### What this task involves:
Only one stretch of the data should be retyped: the lines from the line containing "html: <div>- Read" through the line containing "html: <div>- Please". Keep pictures out of it.

### Provided information:
• • • • •
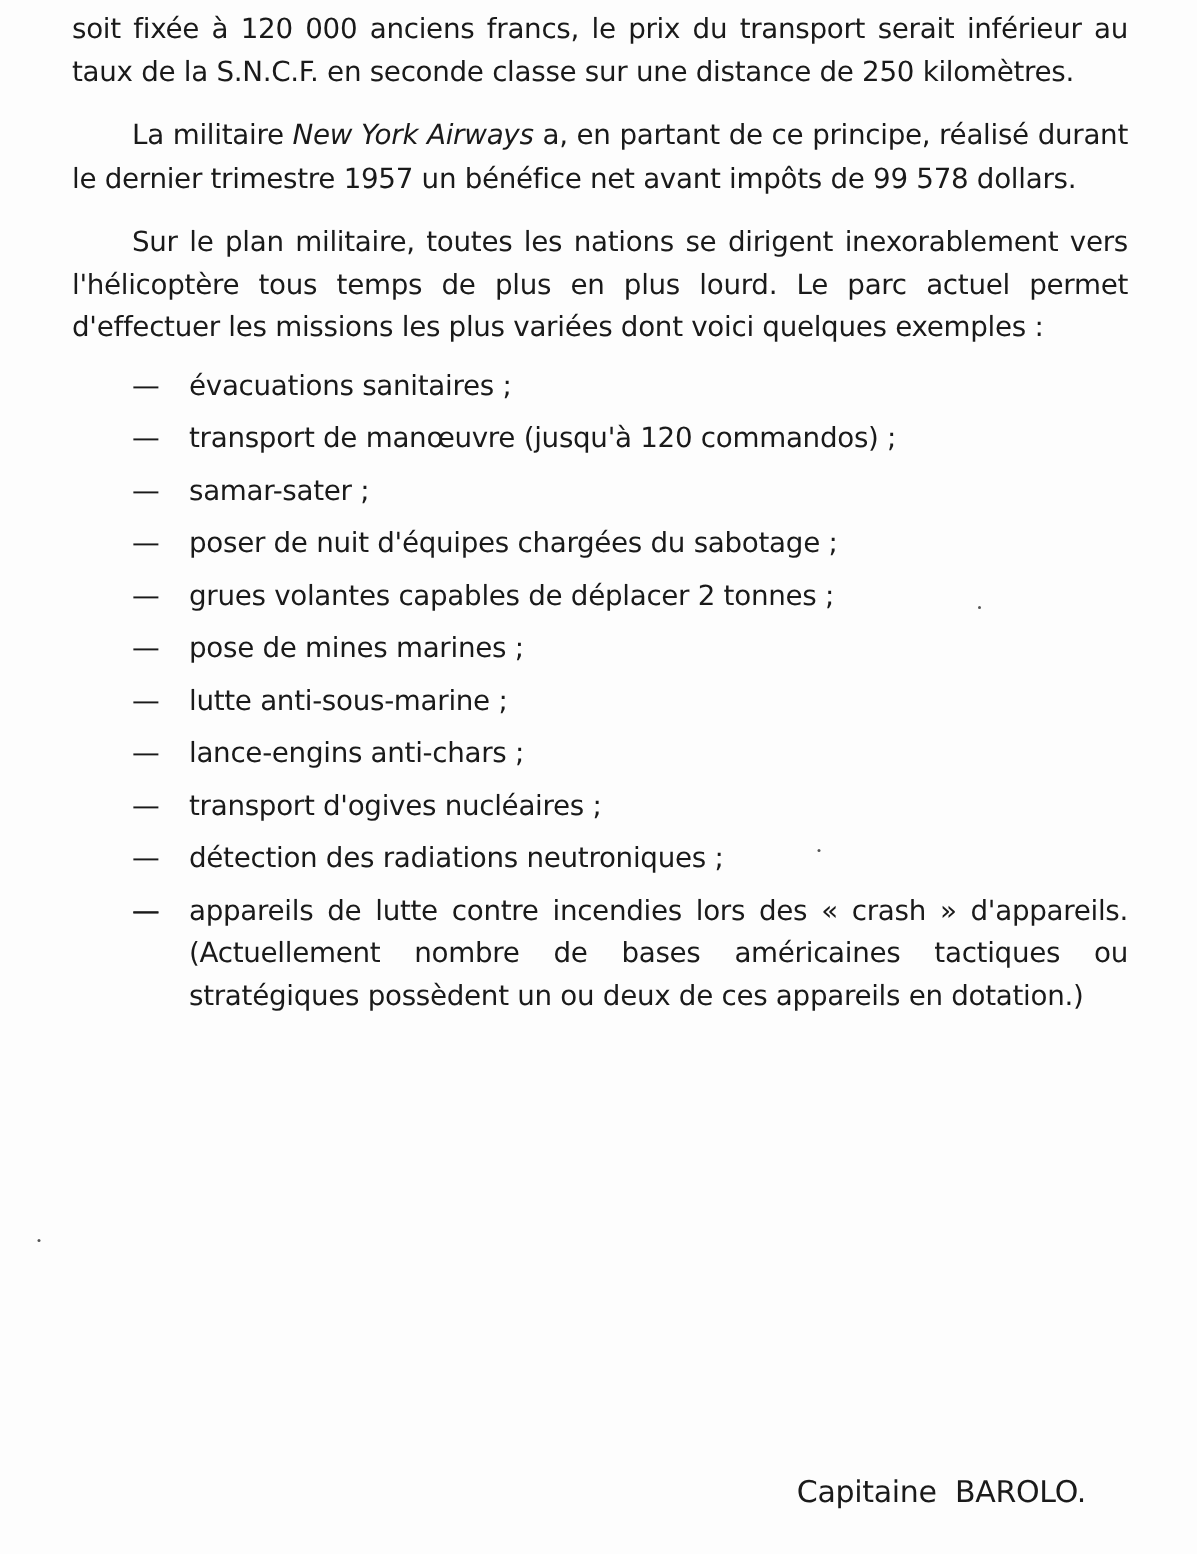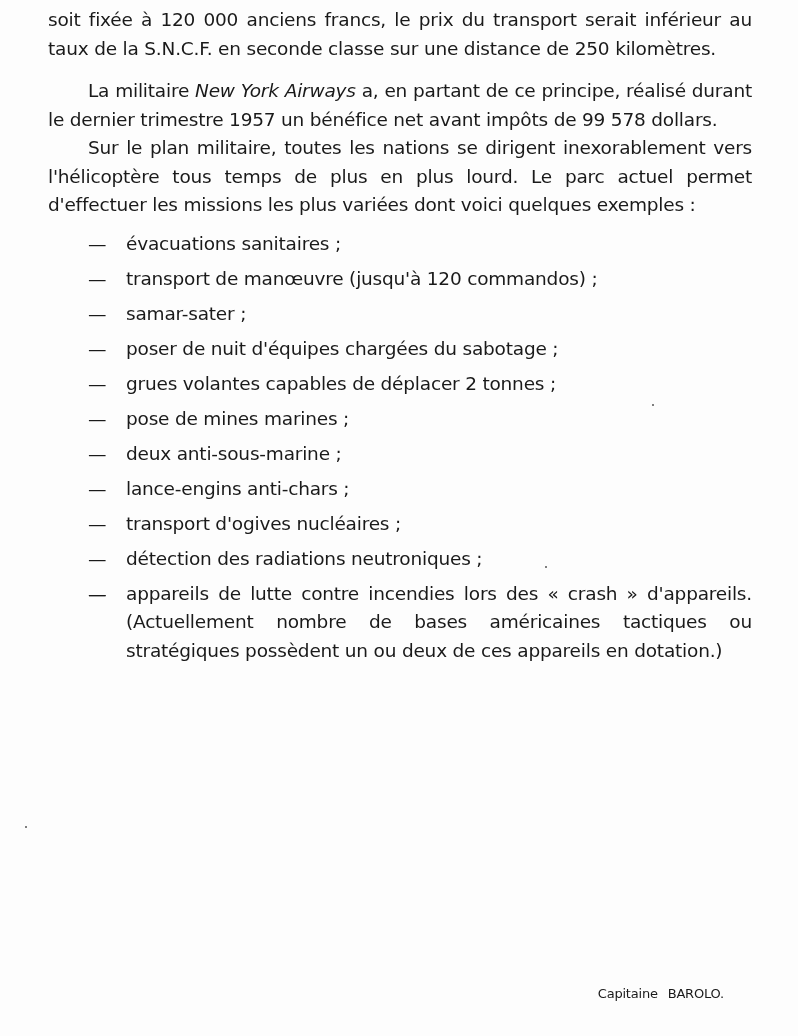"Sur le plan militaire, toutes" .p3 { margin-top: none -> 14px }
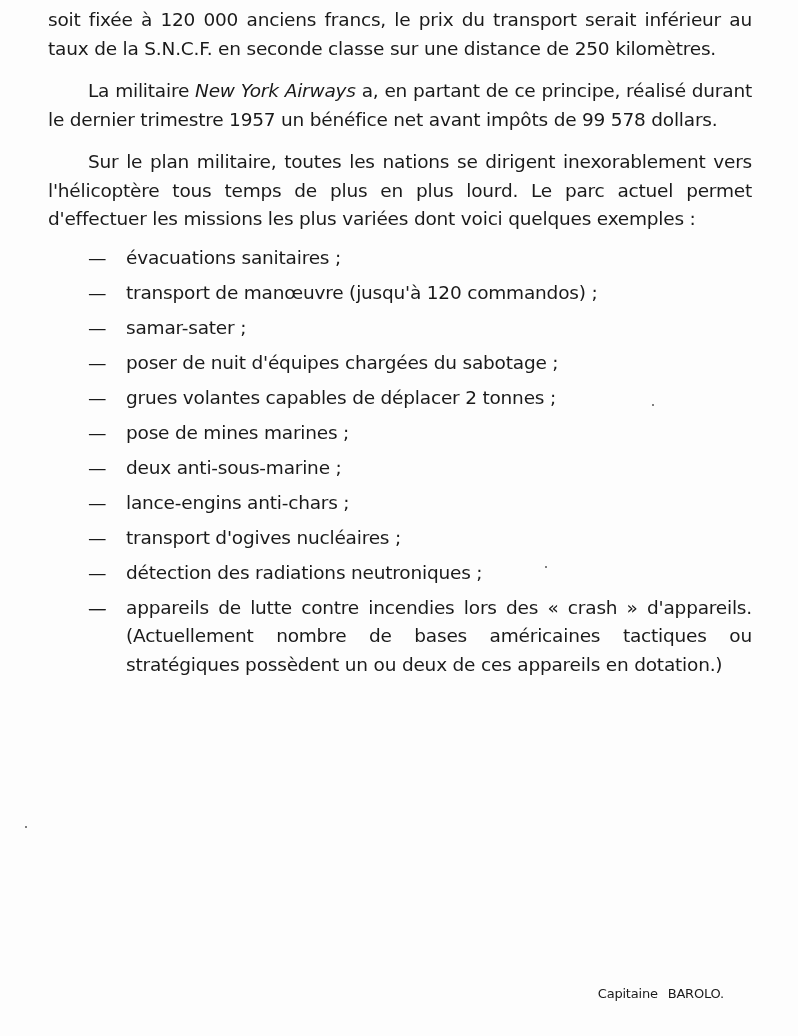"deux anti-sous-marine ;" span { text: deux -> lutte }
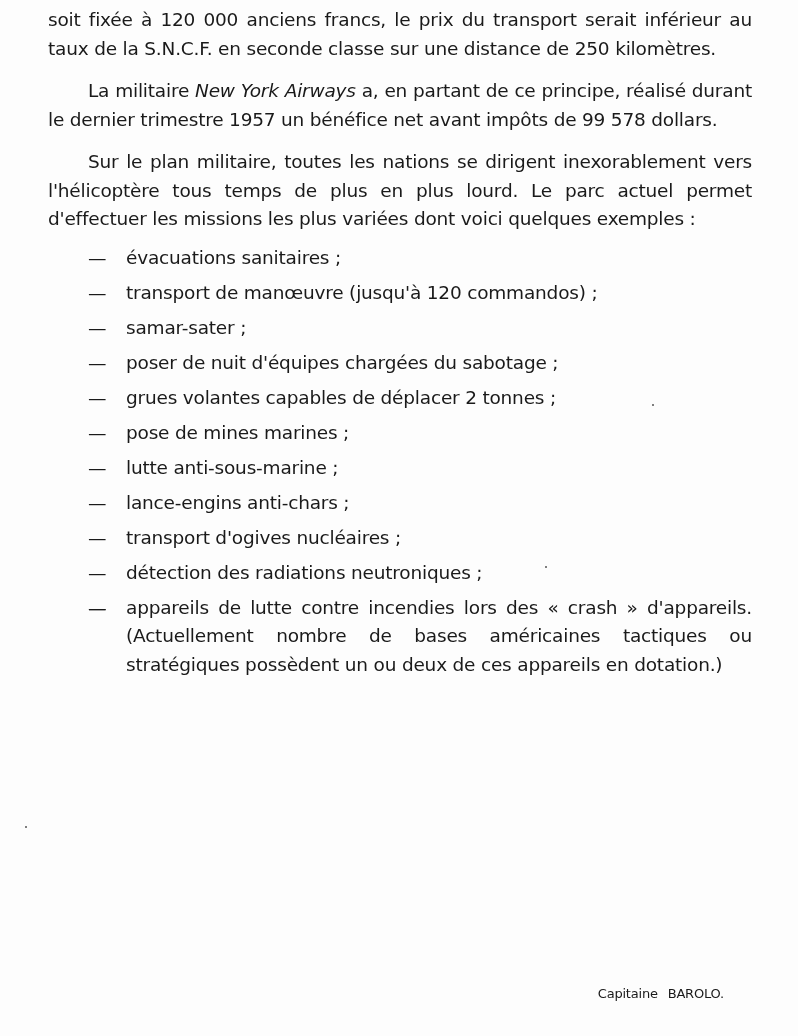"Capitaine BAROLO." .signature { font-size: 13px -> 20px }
• • • • •
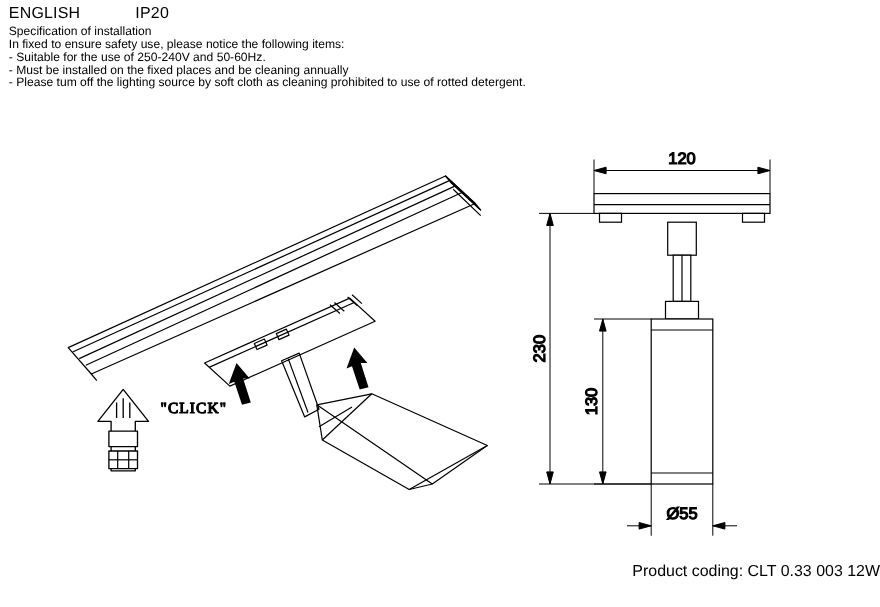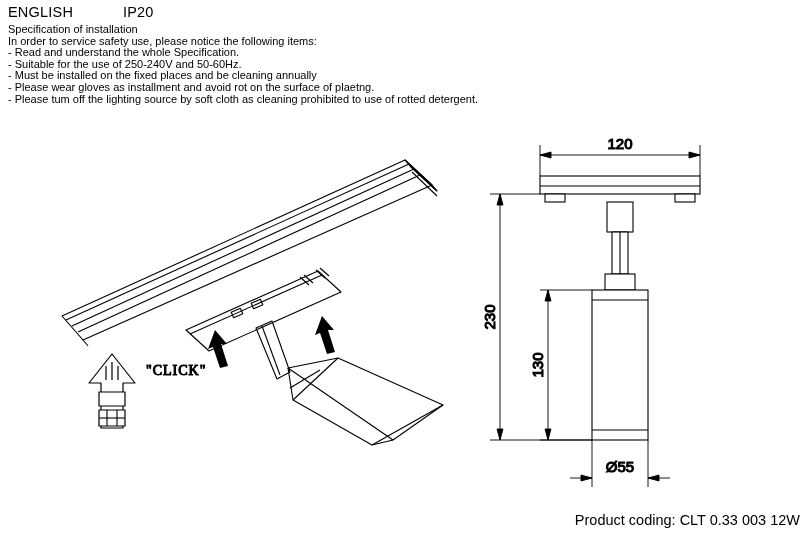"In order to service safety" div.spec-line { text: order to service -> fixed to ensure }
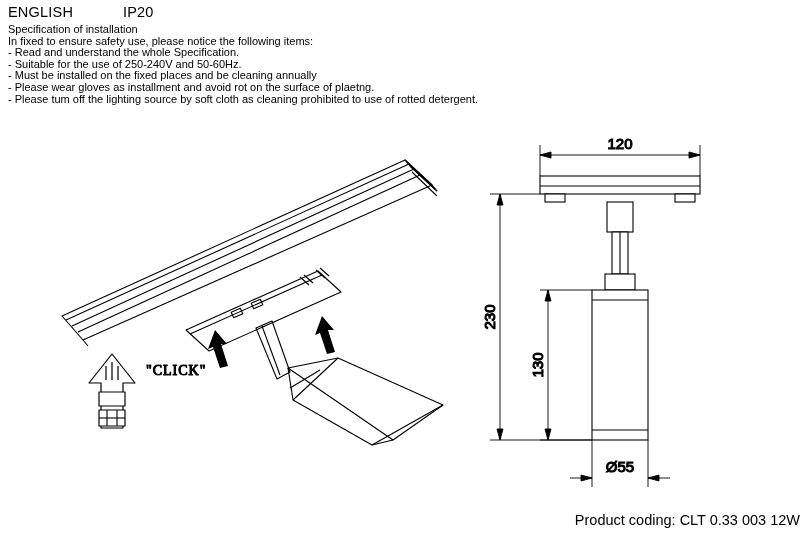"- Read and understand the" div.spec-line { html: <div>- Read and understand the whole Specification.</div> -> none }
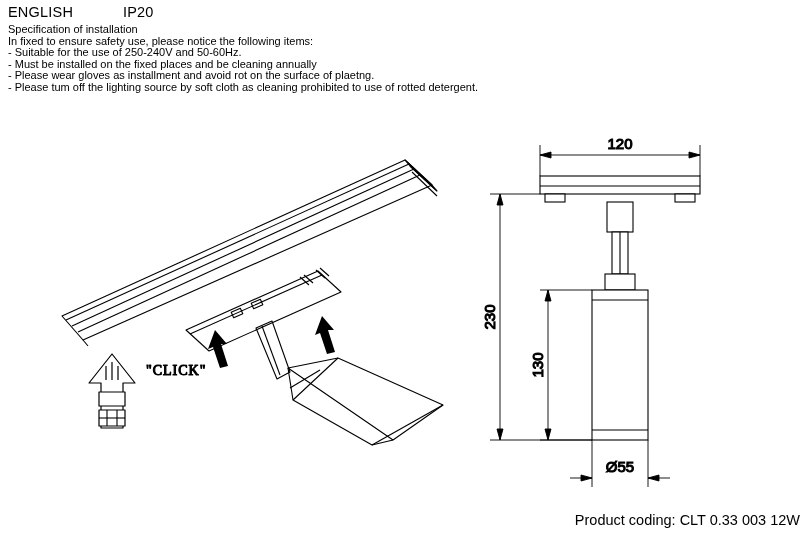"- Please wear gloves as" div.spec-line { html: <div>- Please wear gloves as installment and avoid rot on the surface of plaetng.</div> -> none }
• • • • •
### Reply to the task:
"- Read and understand the" div.spec-line { html: <div>- Read and understand the whole Specification.</div> -> none }
"- Please wear gloves as" div.spec-line { html: <div>- Please wear gloves as installment and avoid rot on the surface of plaetng.</div> -> none }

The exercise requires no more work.